A soft, female voice came to my ear. “Mr, Gwynn,” it purred, “it’s time for your bath.”
“ Time for my bath! MY BATH?” I am afraid that I shouted.
The voice became reassuring. “Oh, it’s a sun bath, sir. We have a violet-ray lamp in the Health Room, and we hope that every employee will take a two-minute sun bath twice a week.”
“Okay,”I said limply. Once again I looked at my bulletins. The sun lamp was listed, sure enough, not far below the diathermy machine. A footnote read: “A schedule of exposures is worked out to prevent confusion, and this schedule must be observed.”Battle-ready, I walked across the hall to the Health Room and stripped down to my shorts.

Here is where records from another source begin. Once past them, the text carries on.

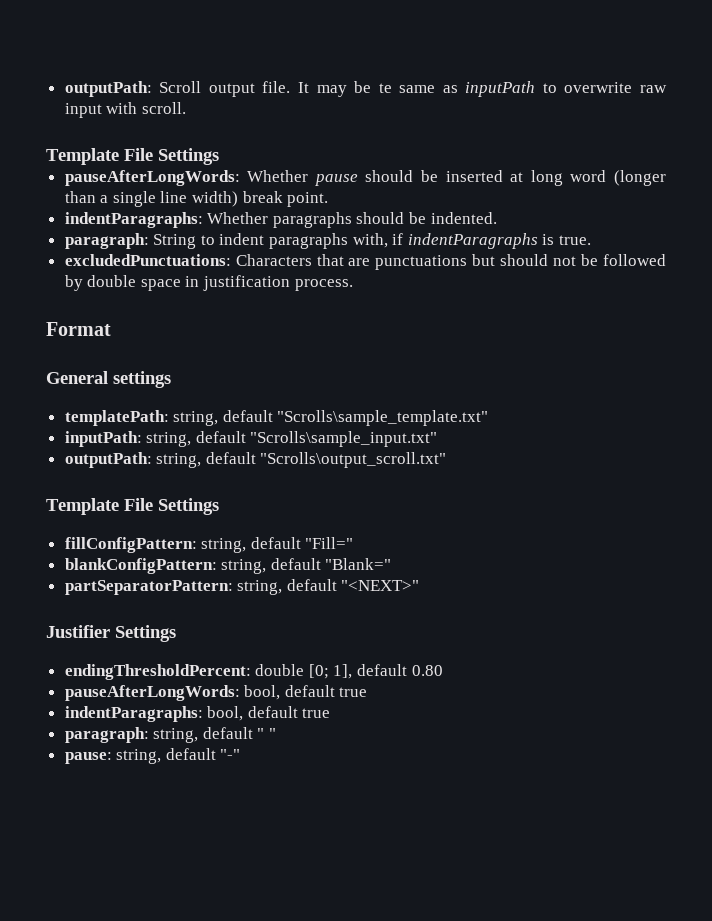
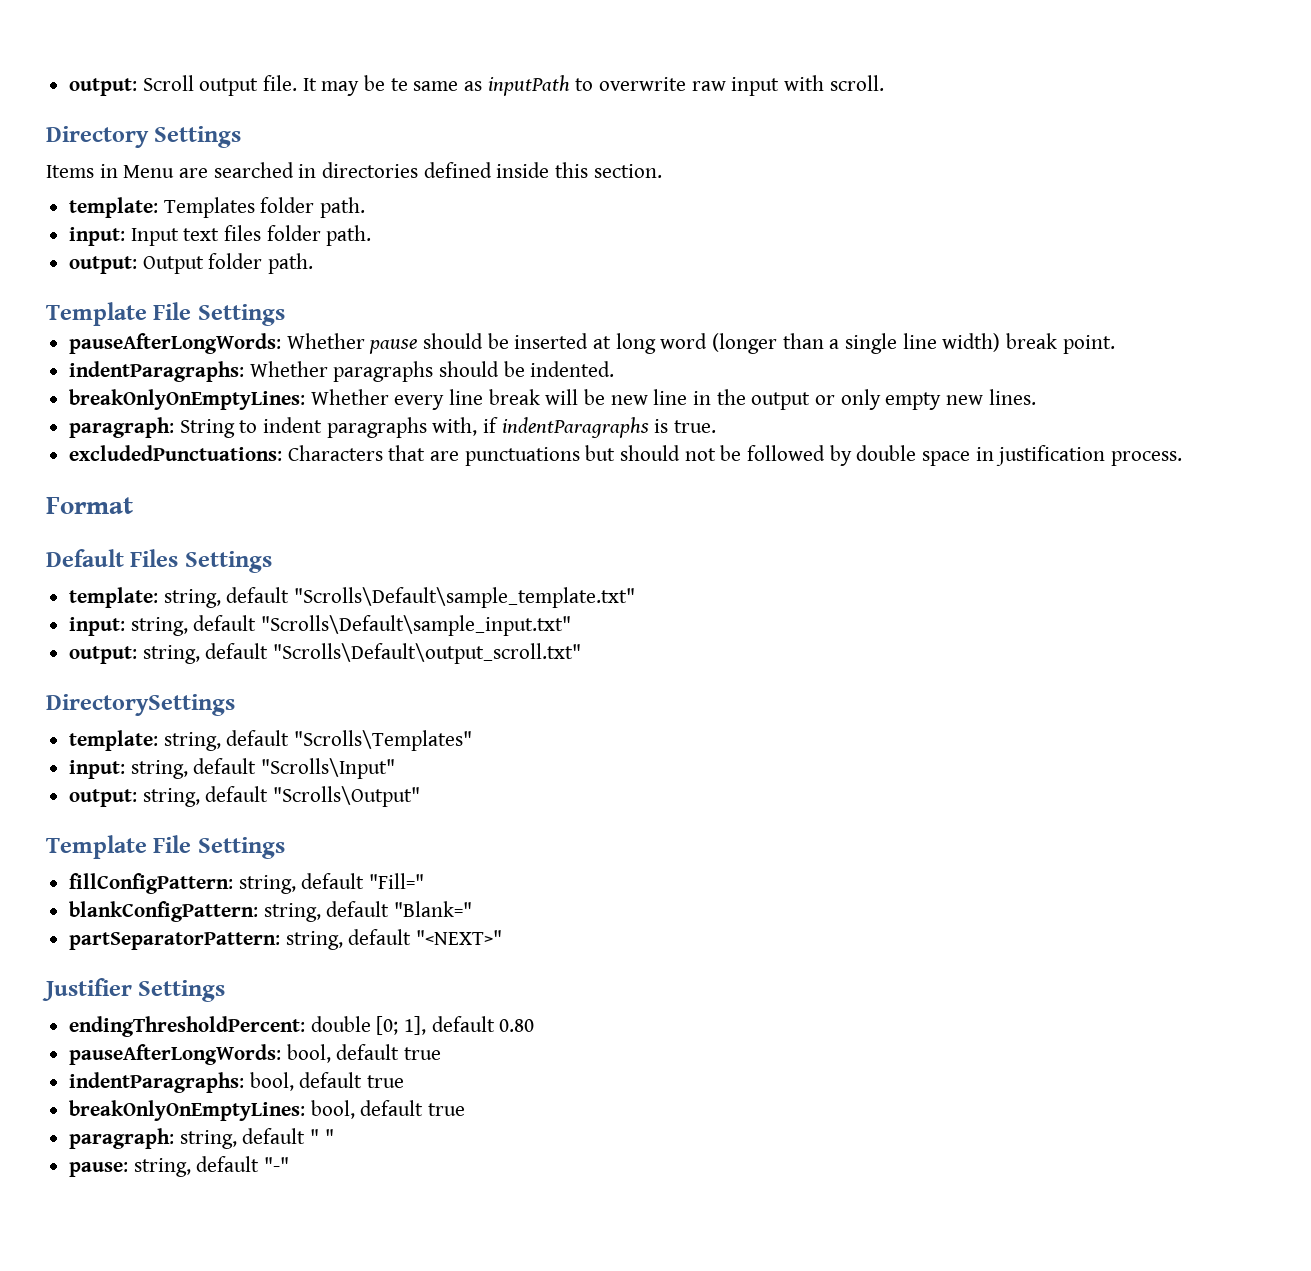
- outputPath: Scroll output file.
+ output: Scroll output file.
+ Directory Settings
+ Items in Menu are searched in directories defined inside this section.
+ template: Templates folder path.
+ input: Input text files folder path.
+ output: Output folder path.
+ breakOnlyOnEmptyLines: Whether every line break will be new line in the output or only empty new lines.
- General settings
- templatePath: string, default "Scrolls\sample_template.txt"
- inputPath: string, default "Scrolls\sample_input.txt"
- outputPath: string, default "Scrolls\output_scroll.txt"
+ Default Files Settings
+ template: string, default "Scrolls\Default\sample_template.txt"
+ input: string, default "Scrolls\Default\sample_input.txt"
+ output: string, default "Scrolls\Default\output_scroll.txt"
+ DirectorySettings
+ template: string, default "Scrolls\Templates"
+ input: string, default "Scrolls\Input"
+ output: string, default "Scrolls\Output"
+ breakOnlyOnEmptyLines: bool, default true

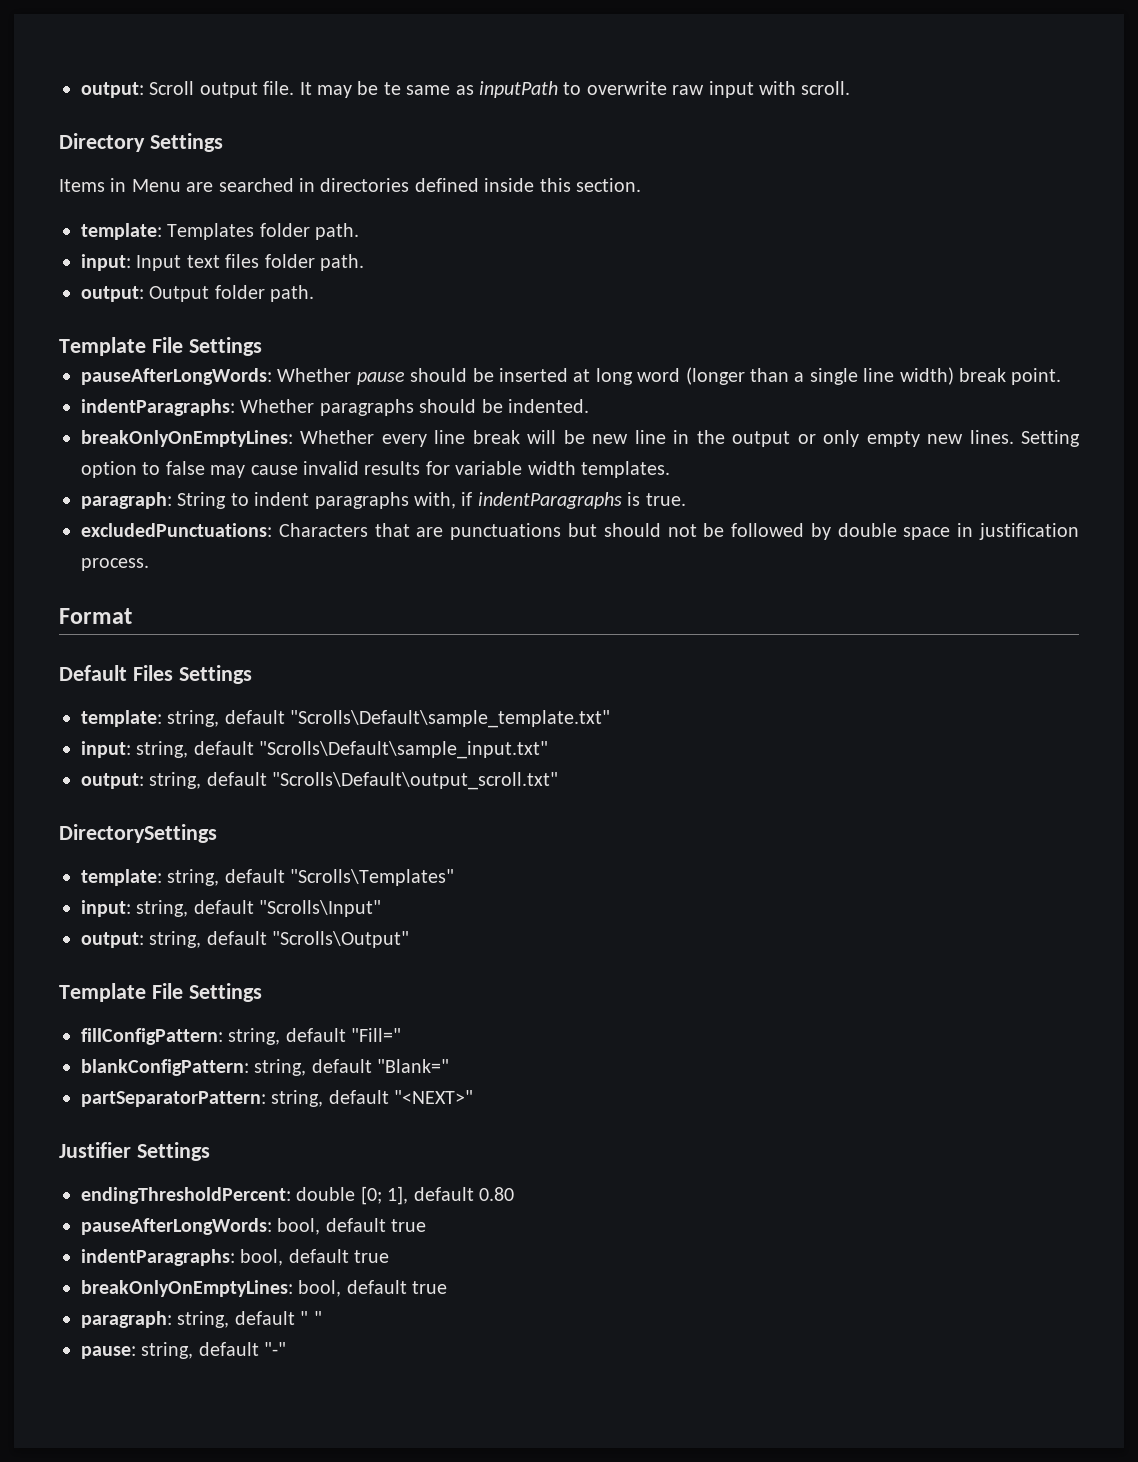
+ Setting option to false may cause invalid results for variable width templates.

That was my first thirty minutes at the National Safety Council, and it was a prophetic half hour. I stuck to the job for four months, correcting unsafe practices, keeping to the right, ingesting sodium chloride, gulping water, and exposing my reluctant, darkening hide to the violet rays, but I was not comfortable. My body grew ever more sturdy, I guess, but my spirits drooped lower with each well-governed day. A reckoning was in order, and it came to pass about two months before I resigned.
For no apparent reason, we suffered a scries of fires. An industrial safety engineer returned to his office after lunch to find a pile of papers mysteriously aflame on his desk. A few days later the head of Home Safety sat down to work and found himself staring at a little heap of ashes and a smoldering blotter pad. There were two or three other unexplained small blazes, and with the honor of the council at stake, the staff members soon became popeyed with watchfulness.
Then, one sunny afternoon, a startled shriek came shrilling out of the Health Room. All the men in the office raced to the rescue with such speed that the scream still echoed as we surged into the room. The full-time nurse stood there transfixed, pointing at a spiral of smoke which rose gracefully from a small, charring spot on the wooden desk top. And, converging on that spot, sharply focused by their passage through her globular glass water pitcher, were the rays of the bright October sun!
The next morning my water carafe was gone. On my desk was a dignified notice stating that the water pitchers — all one hundred and twenty-five of them — had been sent out to be frosted.
They came back in a week or so, there were no more fires, and I faithfully drank from my now translucent carafe until I resigned at the end of December. But the atmosphere was not the same. There was a sad diminution of assurance in the safety engineers. They brooded.
Twenty-five years have passed since then, and I suppose that the council has long since regained its confident fervor. Not so with me. I still, once or twice a year, get to mooning about the philosophical question which was first posed for me by that incident.
I ask myself and the world: How safe can you get?